Un conflicto que sigue. Tierra del Fuego: la fuerza del paro y el peligro de la "paz social"

Nueve días de paro general sacudieron Tierra del Fuego como hacía tiempo no se veía. Las bases obreras bancaron piquetes, fogones y acampes en las puertas de las fábricas, mostrando una fuerza que desbordó a todos: empresarios, gobierno y hasta la propia UOM.

Luciano Molina

Luciano Molina Delegado en Acindar Villa Constitución, integrante del Movimiento de Agrupaciones Clasistas

Sábado 24 de mayo de 2025 Edición del día

Nueve días de paro general sacudieron Tierra del Fuego como hacía tiempo no se veía. Las bases obreras bancaron piquetes, fogones y acampes en las puertas de las fábricas, mostrando una fuerza que desbordó a todos: empresarios, gobierno y hasta la propia UOM.

La movilización fue tan grande que los medios nacionales no pudieron mirar para otro lado y los docentes y estatales se sumaron a la pelea con el contundente paro del miércoles 21. Las mujeres obreras, protagonistas en las asambleas, pusieron el cuerpo y la voz para que nadie apague la bronca.

El paro frenó los despidos y logró que las patronales y la UOM firmen un acuerdo. Hasta diciembre no habrá despidos sin causa y se pagarán los días de huelga. Pero ese “alivio” viene con letra chica, a cambio, exigen paz social y mesas de diálogo donde los trabajadores quedan afuera de las decisiones reales. En muchas asambleas, se notó el rechazo al acuerdo porque no garantiza estabilidad real y le da tiempo a las empresas para cumplir con sus contratos, sacar la produccion y preparar nuevos ajustes.

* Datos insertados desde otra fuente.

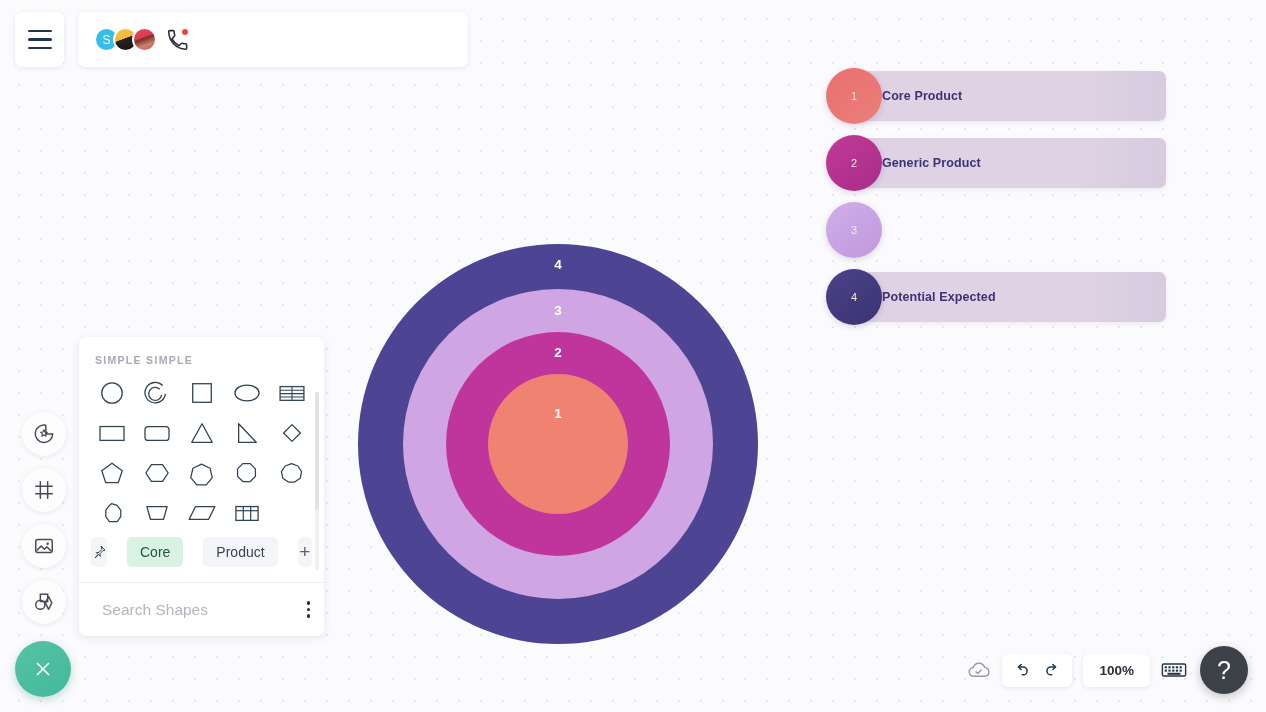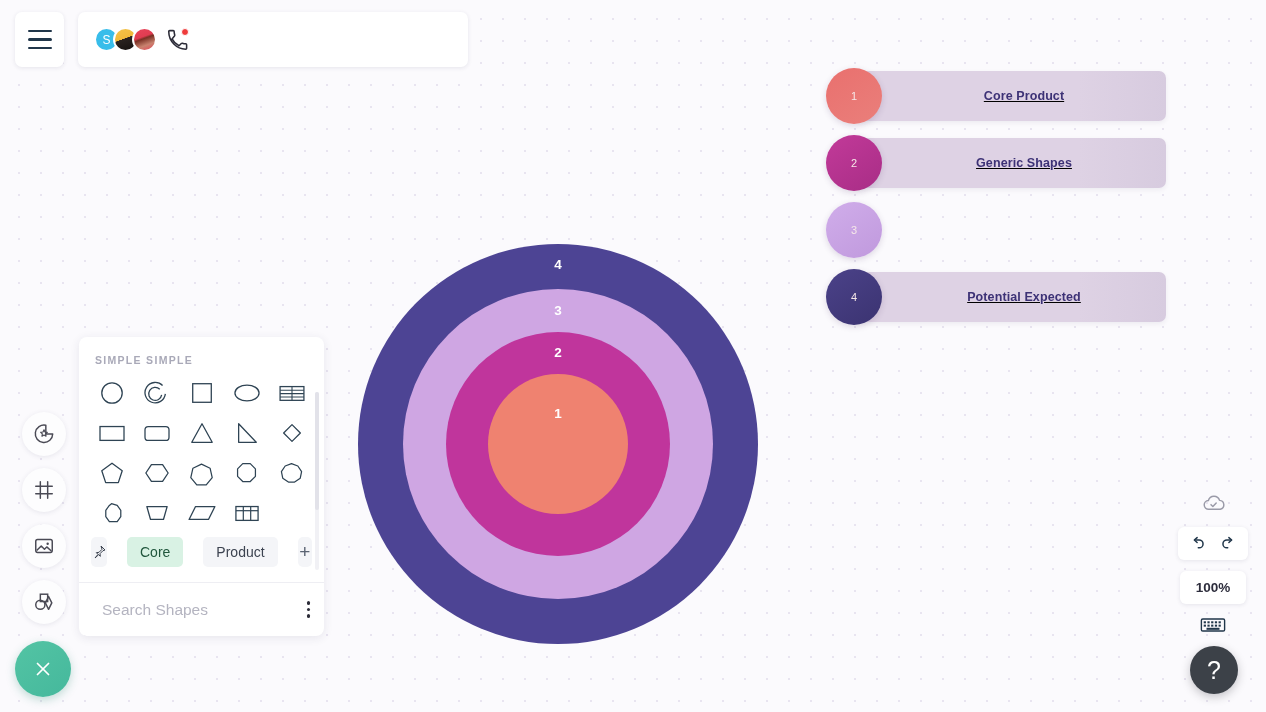--- a/index.html
+++ b/index.html
@@ -220,7 +220,7 @@
     border-radius: 7px;
     background: linear-gradient(90deg, #ded2e4 0%, #ded2e4 72%, #d7cbdf 100%);
     box-shadow: 0 2px 5px rgba(60,40,90,.07);
-    display: flex; align-items: center; justify-content: center; text-decoration: underline;
+    display: flex; align-items: center; 
   }
   .legend-label {
     font-size: 12.5px; font-weight: 700; color: #3d3276;

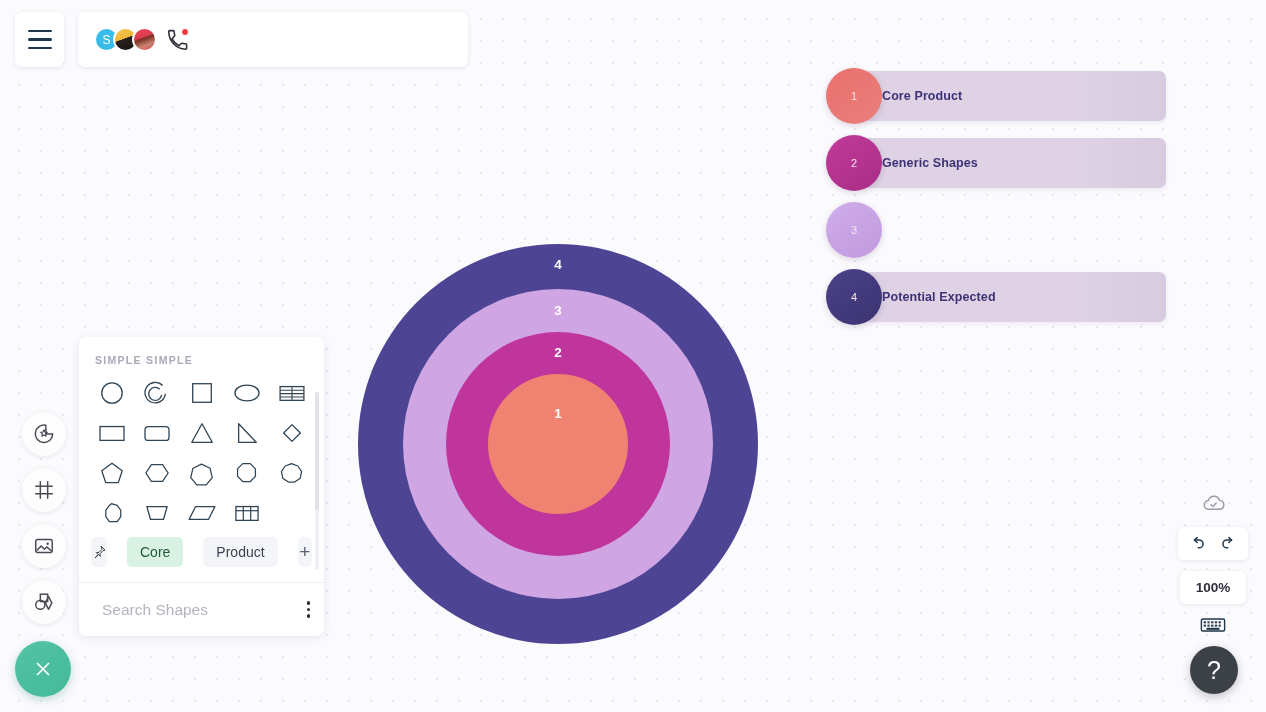--- a/index.html
+++ b/index.html
@@ -510,7 +510,7 @@
   </div>
   <div class="legend-row">
     <div class="legend-bar">
-      <span class="legend-label">Generic Shapes</span>
+      <span class="legend-label">Generic Product</span>
     </div>
     <div class="legend-circle" style="background:linear-gradient(145deg,#c23a99,#a82d86)">2</div>
   </div>

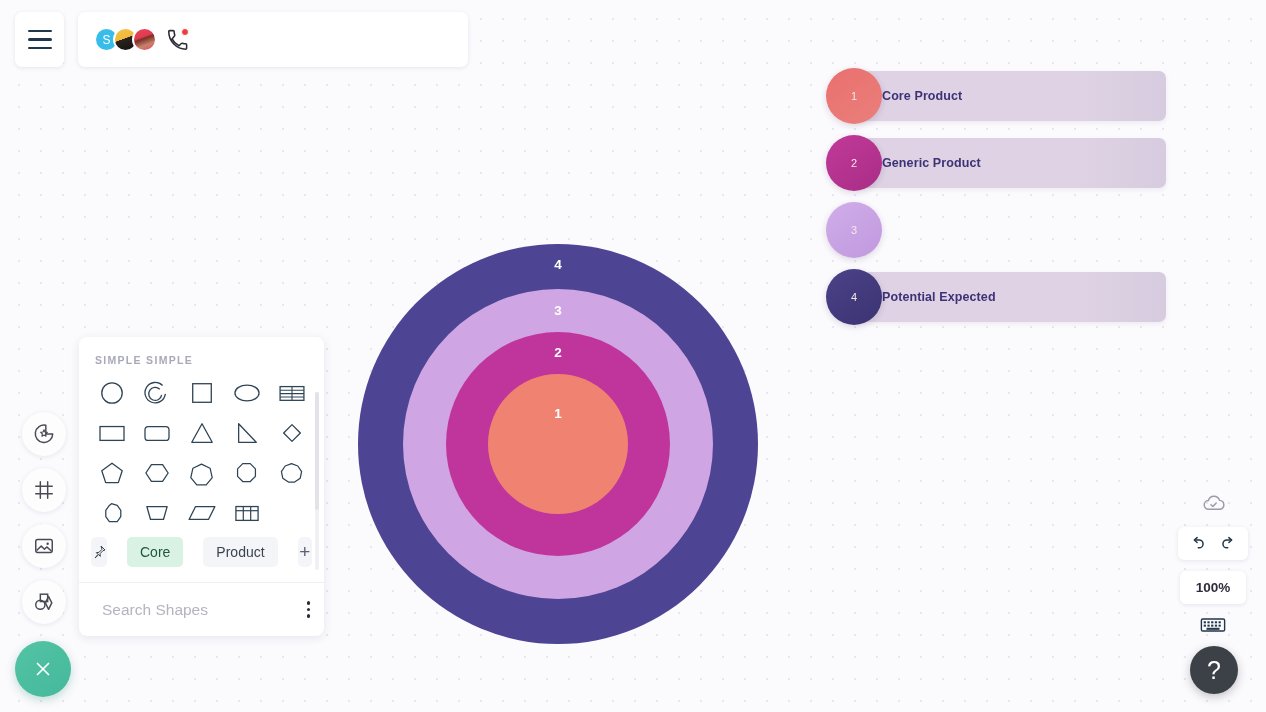--- a/index.html
+++ b/index.html
@@ -252,7 +252,7 @@
   #bottom-right {
     position: absolute;
     right: 18px; bottom: 18px;
-    display: flex; align-items: center; gap: 11px; flex-direction: column;
+    display: flex; align-items: center; gap: 11px;
   }
   #cloud-icon { cursor: pointer; display: flex; }
   #undo-redo {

Mientras tanto, las patronales ya recortaron contratos eventuales durante el paro y ahora piden horas extras para tapar huecos, dejando claro que su plan es precarizar más y ajustar a fondo. El gobierno, por su parte, sigue firme con el decreto que baja aranceles y amenaza con eliminar la "promoción industrial", empujando una reforma laboral que busca llevarnos a condiciones de semi esclavitud. Ahora también queriendo impedir el derecho a huelga y limitar toda lucha por salario o condiciones de trabajo. En Tierra del Fuego se demostró como hay que defenderlos.

La fuerza de la huelga mostró que se puede pelear y ganar, pero el acuerdo tiene límites claros: no resuelve los problemas de fondo y puede ser usado para desmovilizar y dividir. La bronca y la desconfianza siguen vivas, porque la pelea de fondo no terminó. Desde la agrupación metalúrgica Desde las Bases, apostamos a no aflojar: rechazar los parches, exigir un paro nacional y pelear por mantener todos los puestos de trabajo y el salario, conseguir el pase a planta de las y los contratados. Y si las empresas dicen que no son rentables, que abran los registros contables para ver sus ganancias. Si despiden o ajustan, luchamos por la gestión obrera para lograr una producción al servicio de las necesidadades de la población.

El invierno fueguino no perdona, pero la historia la están escribiendo quienes no se resignan. La lucha arrancó fuerte, ahora queda no dejar que la apaguen en una mesa de negociación. ¿Te imaginás si esta fuerza se extiende a todo el país?